I use the stuff regularly. take precautions as others have already suggested. 
Here is one more piece of safety advise, keep a garden hose handy. If you use the 'good' stuff any contact with skin will burn like hell. It is quickly neutralized with water. If you get any on your skin, dont wait for it to burn to see if you need to wash it off. Trust me, it will! Just give it about 5 to 10 seconds and you will feel it. Just rinse off and all will be better. 
Also, MC works best when the chemical is used at about 90 degrees F. It will usually boil if the chemical gets much over 100. Keep in mind that the chemical temp is usually about 20 degrees cooler than the ambient air temp. I keep mine in a 5 gal. metal paint can and have a belt heater with a thermostat. Maybe you can figure a way of directing heat to it and keep an eye on it. 
If the chemical gets down to about 60 degrees, you can swim in it without getting burnt. 
Anyway, the MC should do the trick and remove most of the stain quickly.
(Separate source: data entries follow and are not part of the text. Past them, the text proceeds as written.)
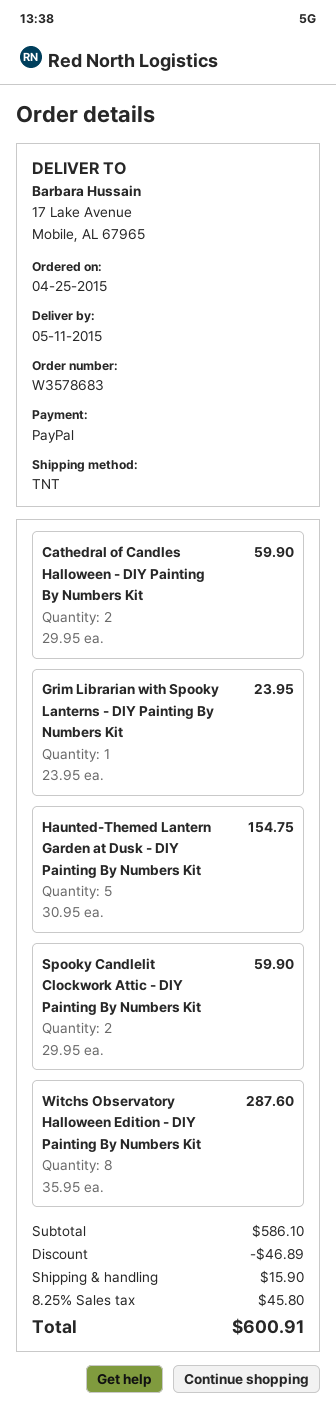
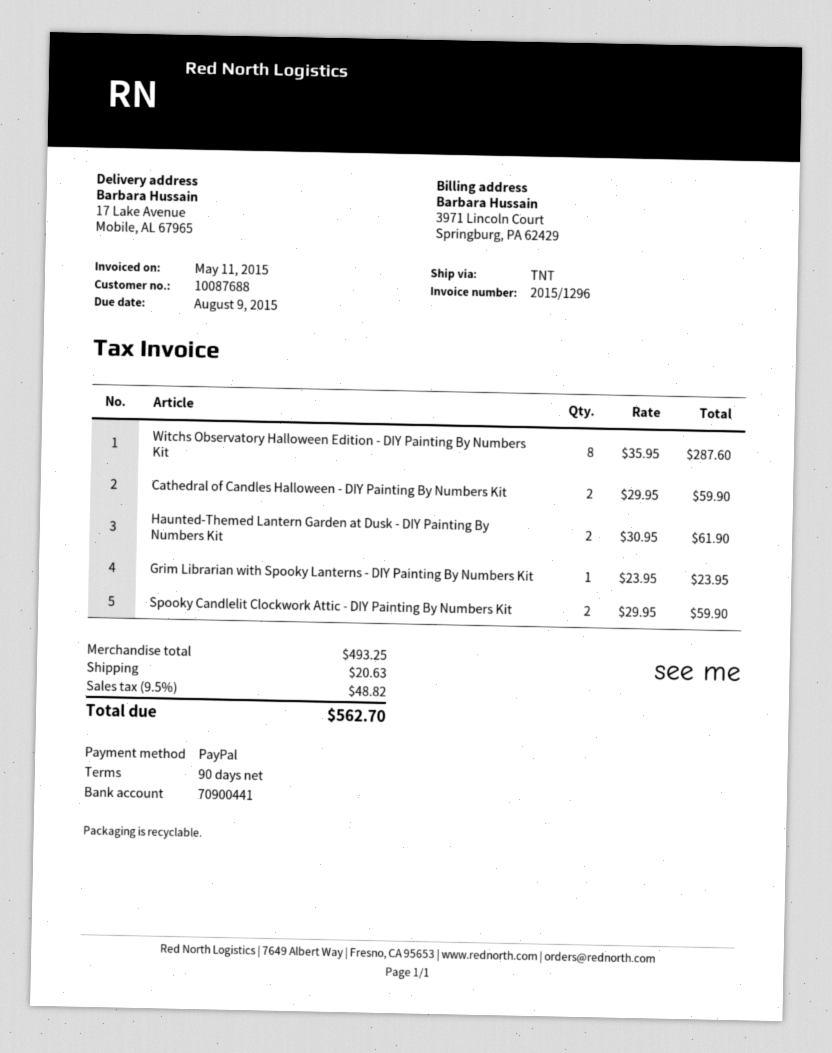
Haunted-Themed Lantern Garden at Dusk - DIY Painting By Numbers Kit: 5 x 30.95 = 154.75 -> 2 x 30.95 = 61.90
subtotal: 586.10 -> 493.25
discount: 46.89 -> none
shipping: 15.90 -> 20.63
tax: 8.25% = 45.80 -> 9.5% = 48.82
total: 600.91 -> 562.70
If further help is needed, rinse off with TSP (Tri Sodium Phosphate) and Oxylic Acid. Sometimes you can get TSP in a drug store. 
Since you are not set up for stripping, you can get the MC in a paste form. The liquid is not really good for hand stripping. It will work better on vertical surfaces and is designed for hand stripping.
Try www.woodfinishersdepot.com. I buy 80% of my chemicals through them. I seriously doubt that you can buy the industrial strength MC locally.


----------



## Tony B (Jul 30, 2008)

RichO said:


> ...... I built some kitchen cabinets for my girlfriend's parents to match their existing cabinets. I had a reputable paint store mix a stain to match. The sample they showed me at the store looked like a good match so I went ahead and began applying the stain. ....


You failed to mention whether the paint store matched the stain on a chip or on one of the doors in question. Stains look entirely different on different woods. So, if you didnt bring them a fully prepared door (stripped, sanded, etc.), do it the next time. Just test the color on the inside portion of the door. Also, do a large section. Small patches dont always look the same when on a larger surface.


----------



## RichO (Apr 29, 2009)

> You failed to mention whether the paint store matched the stain on a chip or on one of the doors in question.


I brought one of the original doors to the paint shop along with a 6 X 6 piece of solid oak cut from the boards I was using and sanded to the same final grit I would be using. 

In the light of the paint shop the sample board looked good but in the bright fluorescent light of my workshop (of course after applying to all doors and allowing to dry) I checked the sample board comparing it to the original door in the bright light and it was much different looking than in the paint shop.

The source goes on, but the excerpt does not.